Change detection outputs
+---+

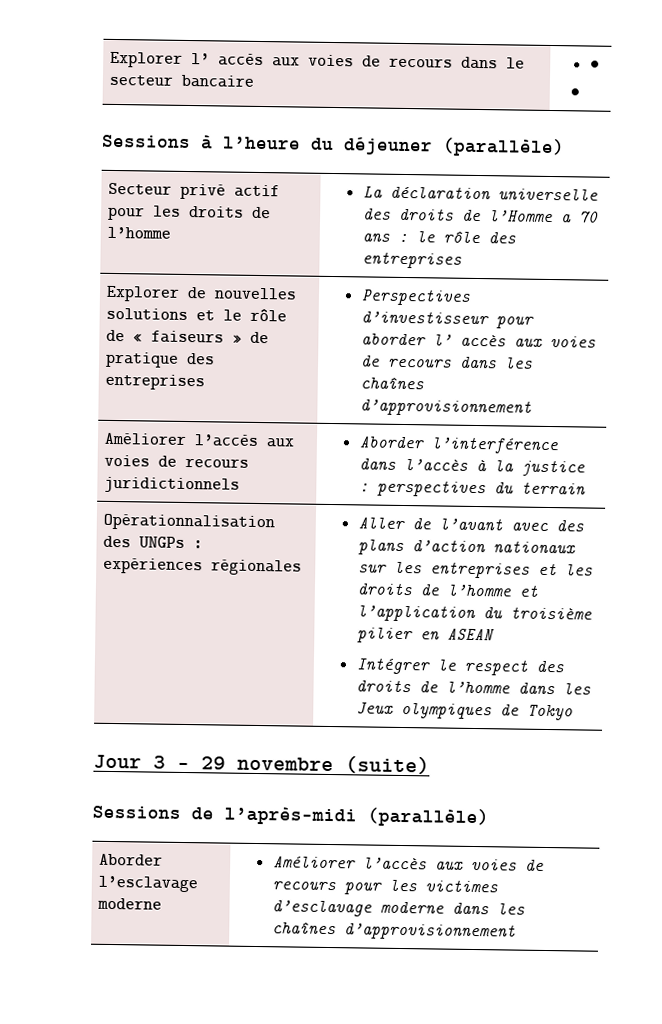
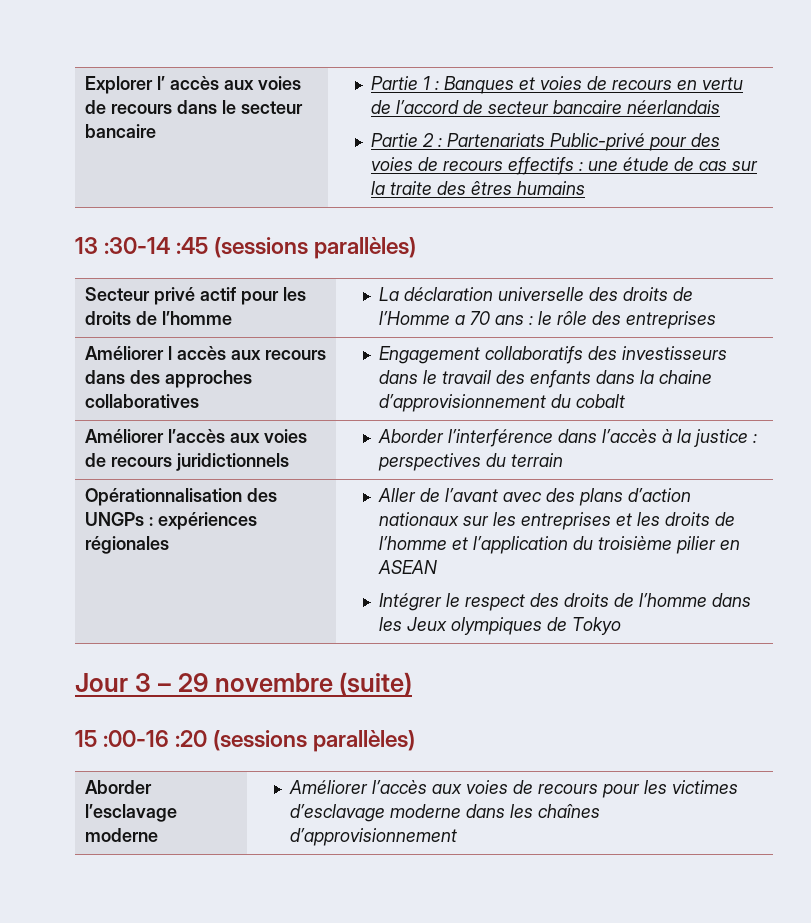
- Explorer l’ accès aux voies de recours dans le secteur bancaire | •
- •
- Sessions à l’heure du déjeuner (parallèle)
+ Explorer l’ accès aux voies de recours dans le secteur bancaire | Partie 1 : Banques et voies de recours en vertu de l’accord de secteur bancaire néerlandais
+ Partie 2 : Partenariats Public-privé pour des voies de recours effectifs : une étude de cas sur la traite des êtres humains
+ 13 :30-14 :45 (sessions parallèles)
- Explorer de nouvelles solutions et le rôle de « faiseurs » de pratique des entreprises | Perspectives d’investisseur pour aborder l’ accès aux voies de recours dans les chaînes d’approvisionnement
+ Améliorer l accès aux recours dans des approches collaboratives | Engagement collaboratifs des investisseurs dans le travail des enfants dans la chaine d’approvisionnement du cobalt
- Sessions de l’après-midi (parallèle)
+ 15 :00-16 :20 (sessions parallèles)

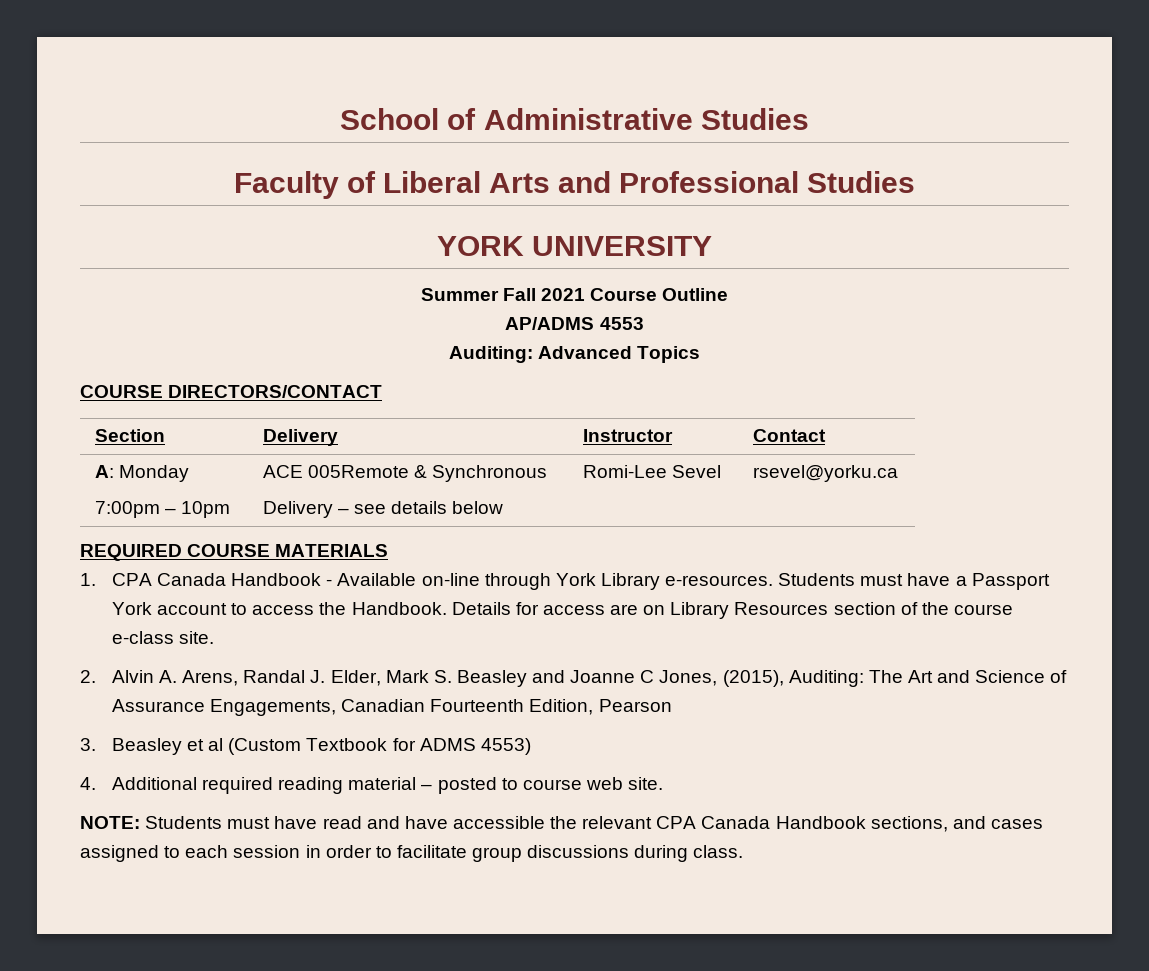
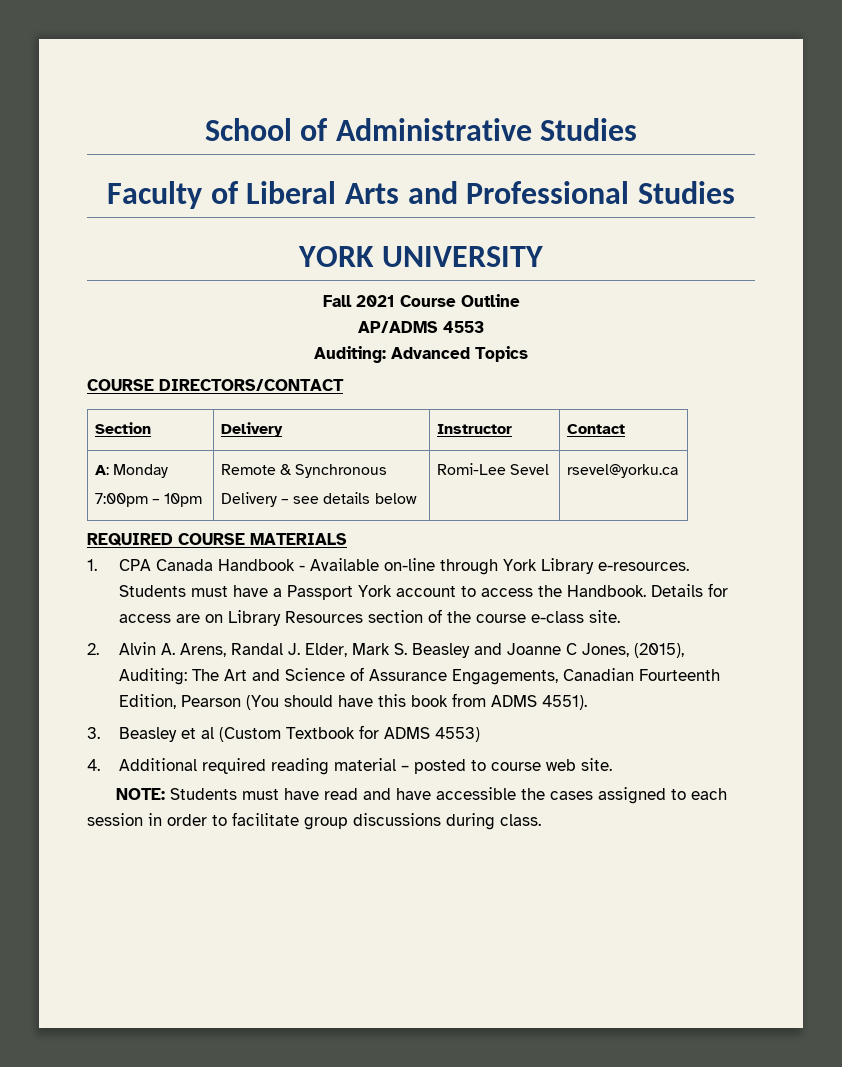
- Summer Fall 2021 Course Outline
+ Fall 2021 Course Outline
  A: Monday
- 7:00pm – 10pm | ACE 005Remote & Synchronous
+ 7:00pm – 10pm | Remote & Synchronous
- 2. Alvin A. Arens, Randal J. Elder, Mark S. Beasley and Joanne C Jones, (2015), Auditing: The Art and Science of Assurance Engagements, Canadian Fourteenth Edition, Pearson
+ 2. Alvin A. Arens, Randal J. Elder, Mark S. Beasley and Joanne C Jones, (2015), Auditing: The Art and Science of Assurance Engagements, Canadian Fourteenth Edition, Pearson (You should have this book from ADMS 4551).
- NOTE: Students must have read and have accessible the relevant CPA Canada Handbook sections, and cases assigned to each session in order to facilitate group discussions during class.
+ NOTE: Students must have read and have accessible the cases assigned to each session in order to facilitate group discussions during class.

+---+

• EXERCISE BRIEF: Copy the lines exactly as they appear from the opening of the entries above through the line with "des êtres humains", excluding all pictures.

• RESULT:
- Explorer l’ accès aux voies de recours dans le secteur bancaire | •
- •
- Sessions à l’heure du déjeuner (parallèle)
+ Explorer l’ accès aux voies de recours dans le secteur bancaire | Partie 1 : Banques et voies de recours en vertu de l’accord de secteur bancaire néerlandais
+ Partie 2 : Partenariats Public-privé pour des voies de recours effectifs : une étude de cas sur la traite des êtres humains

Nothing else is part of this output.